Web page edit records:
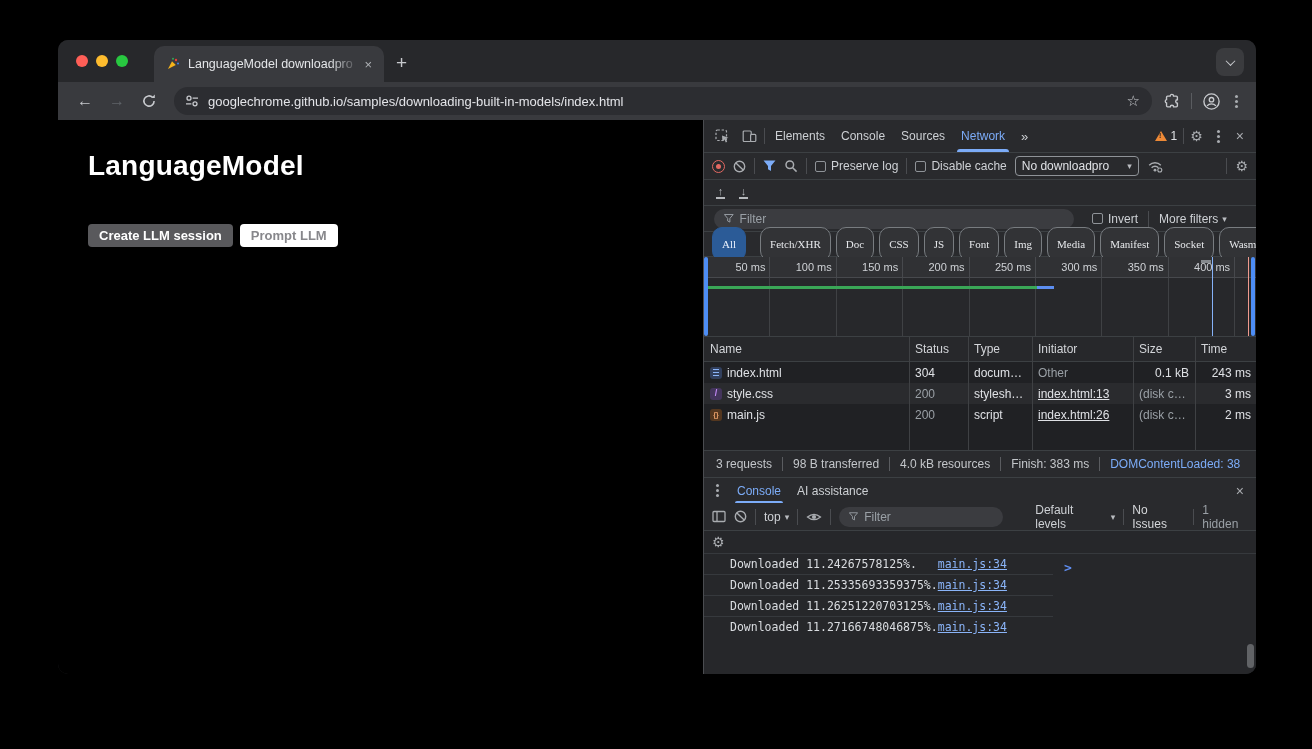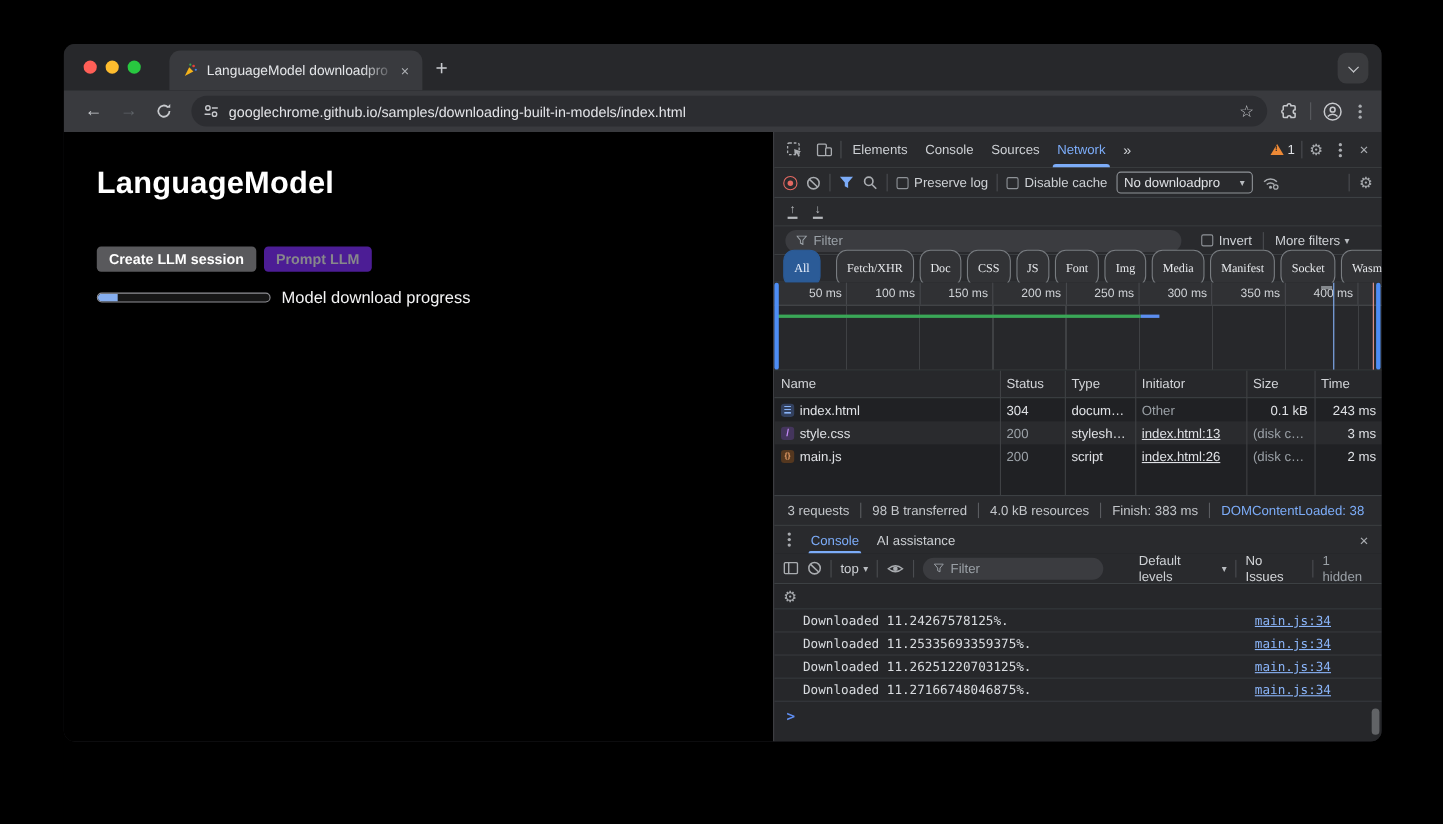--- a/index.html
+++ b/index.html
@@ -39,7 +39,7 @@
   .btnrow{margin:42px 0 0 30px; display:flex; gap:7px;}
   .btn{font-size:13px; font-weight:600; border:none; border-radius:4px; padding:4px 11px; font-family:"Liberation Sans",sans-serif;}
   .btn.primary{background:#59595c; color:#fff;}
-  .btn.disabled{background:#4c1d95; color:#87878b;}
+  .btn.disabled{background:#ffffff; color:#87878b;}
   .progrow{margin:15px 0 0 30px; display:flex; align-items:center;}
   .progress{width:158px; height:9px; border:1px solid #909095; border-radius:5px; position:relative; overflow:hidden; background:#161616;}
   .prog-fill{position:absolute; left:0; top:0; bottom:0; background:#86aeee; border-radius:5px 0 0 5px;}

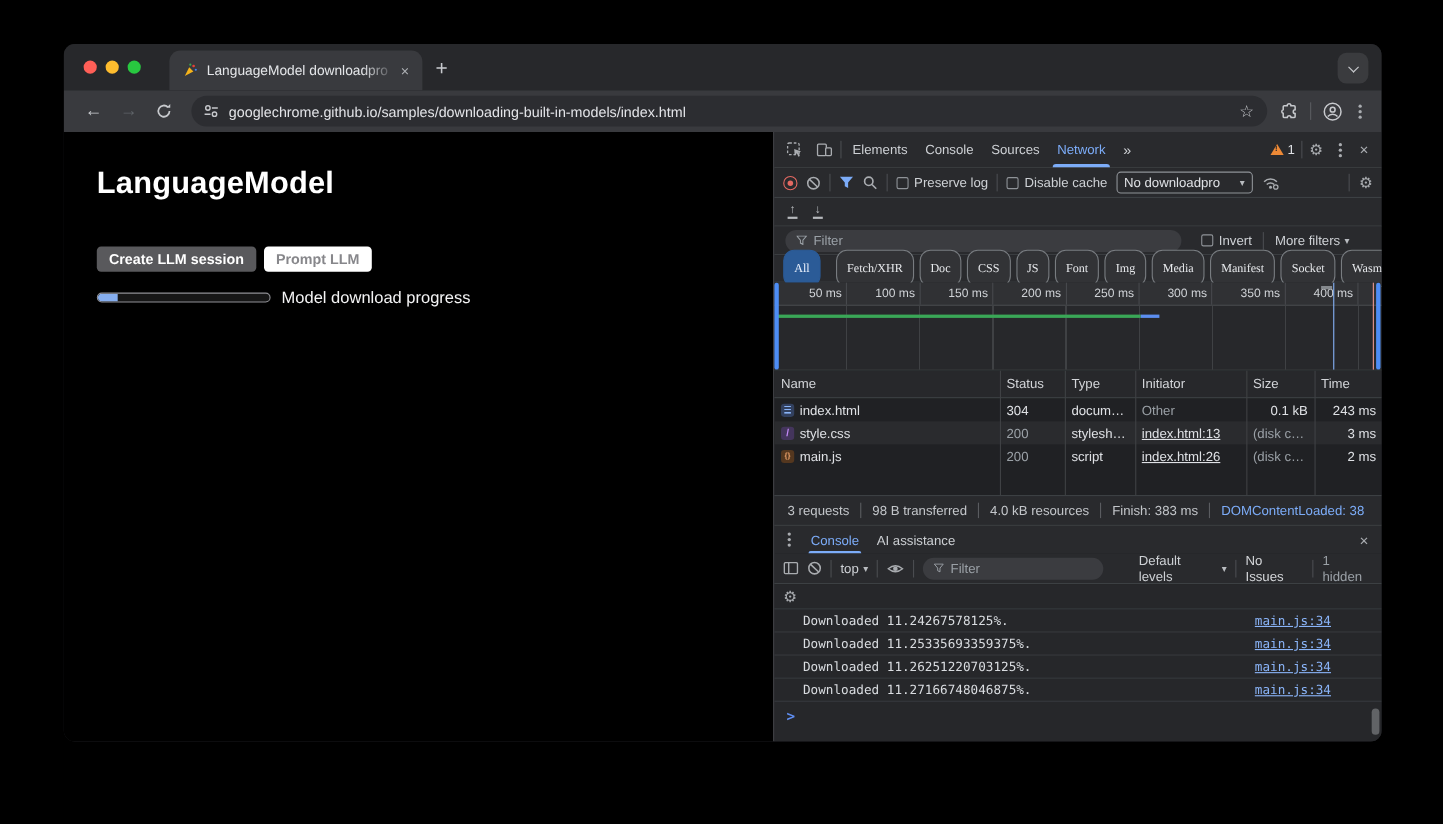--- a/index.html
+++ b/index.html
@@ -217,12 +217,6 @@
         <button class="btn primary">Create LLM session</button>
         <button class="btn disabled">Prompt LLM</button>
       </div>
-      <div class="progrow">
-        <div class="progress">
-          <div class="prog-fill" style="width: 11.27%;"></div>
-        </div>
-        <span class="proglabel">Model download progress</span>
-      </div>
     </div>
 
     <div class="devtools">

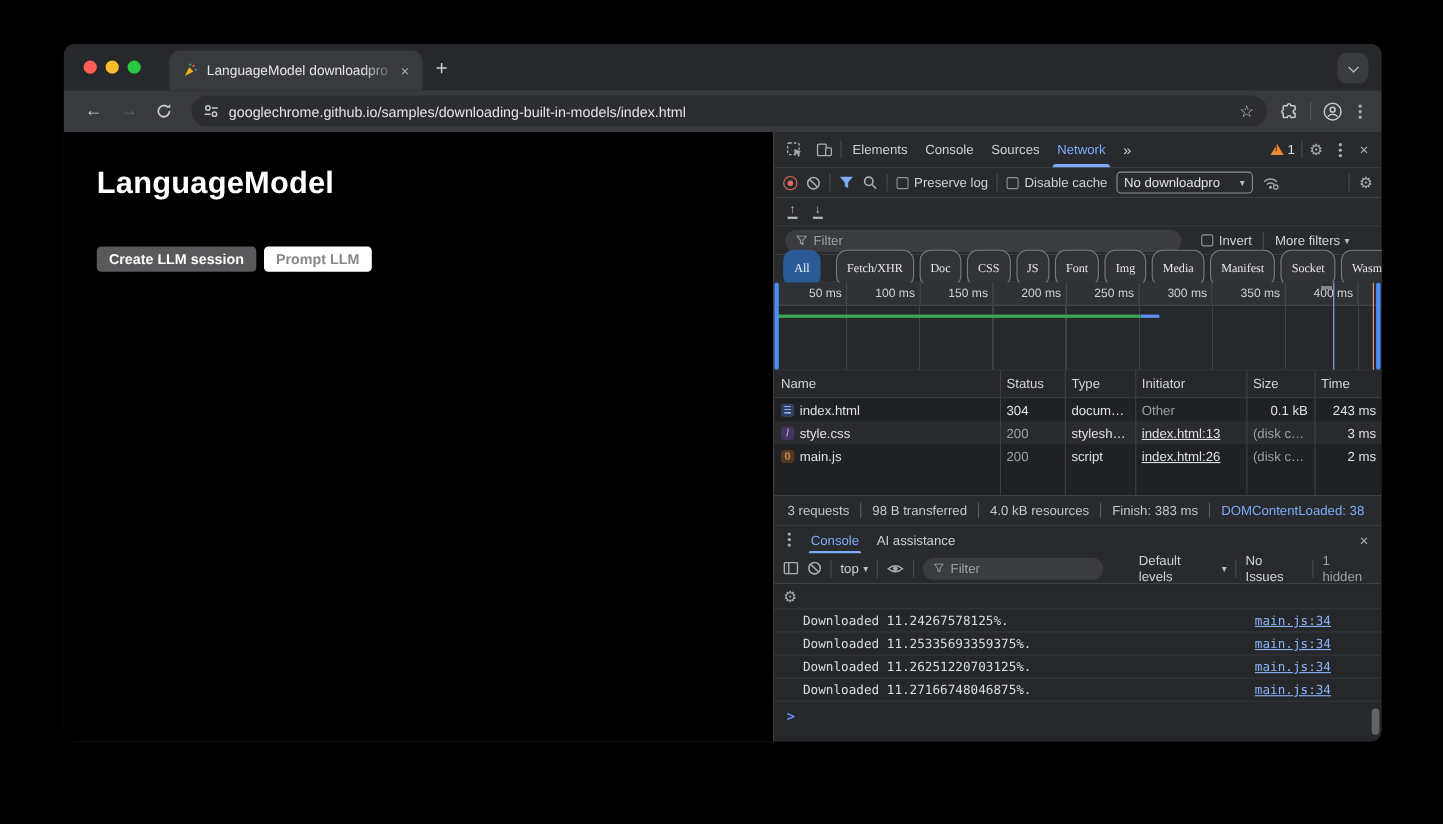--- a/index.html
+++ b/index.html
@@ -134,7 +134,7 @@
   .no-issues{color:#d5d7da;}
   .hidden-count{color:#9aa0a6;}
   .gear-row{height:22px; background:#26272a; padding:0 8px;}
-  .console-area{flex:1; background:#26272a; display:flex; flex-direction:column; font-family:"DejaVu Sans Mono",monospace;}
+  .console-area{flex:1; background:#26272a; display:flex; flex-direction:row; font-family:"DejaVu Sans Mono",monospace;}
   .msg-row{height:21px; display:flex; align-items:center; justify-content:space-between; border-top:1px solid #36393d; padding:0 46px 0 26px; flex:none;}
   .msg-text{font-size:11.5px; color:#dadde1; white-space:nowrap;}
   .msg-link{font-size:11.5px; color:#8ab4f8; text-decoration:underline; white-space:nowrap;}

Task details: Repeat all of the entries word for word, but omit the pictures.

Solved problem:
--- a/index.html
+++ b/index.html
@@ -39,7 +39,7 @@
   .btnrow{margin:42px 0 0 30px; display:flex; gap:7px;}
   .btn{font-size:13px; font-weight:600; border:none; border-radius:4px; padding:4px 11px; font-family:"Liberation Sans",sans-serif;}
   .btn.primary{background:#59595c; color:#fff;}
-  .btn.disabled{background:#4c1d95; color:#87878b;}
+  .btn.disabled{background:#ffffff; color:#87878b;}
   .progrow{margin:15px 0 0 30px; display:flex; align-items:center;}
   .progress{width:158px; height:9px; border:1px solid #909095; border-radius:5px; position:relative; overflow:hidden; background:#161616;}
   .prog-fill{position:absolute; left:0; top:0; bottom:0; background:#86aeee; border-radius:5px 0 0 5px;}

--- a/index.html
+++ b/index.html
@@ -217,12 +217,6 @@
         <button class="btn primary">Create LLM session</button>
         <button class="btn disabled">Prompt LLM</button>
       </div>
-      <div class="progrow">
-        <div class="progress">
-          <div class="prog-fill" style="width: 11.27%;"></div>
-        </div>
-        <span class="proglabel">Model download progress</span>
-      </div>
     </div>
 
     <div class="devtools">

--- a/index.html
+++ b/index.html
@@ -134,7 +134,7 @@
   .no-issues{color:#d5d7da;}
   .hidden-count{color:#9aa0a6;}
   .gear-row{height:22px; background:#26272a; padding:0 8px;}
-  .console-area{flex:1; background:#26272a; display:flex; flex-direction:column; font-family:"DejaVu Sans Mono",monospace;}
+  .console-area{flex:1; background:#26272a; display:flex; flex-direction:row; font-family:"DejaVu Sans Mono",monospace;}
   .msg-row{height:21px; display:flex; align-items:center; justify-content:space-between; border-top:1px solid #36393d; padding:0 46px 0 26px; flex:none;}
   .msg-text{font-size:11.5px; color:#dadde1; white-space:nowrap;}
   .msg-link{font-size:11.5px; color:#8ab4f8; text-decoration:underline; white-space:nowrap;}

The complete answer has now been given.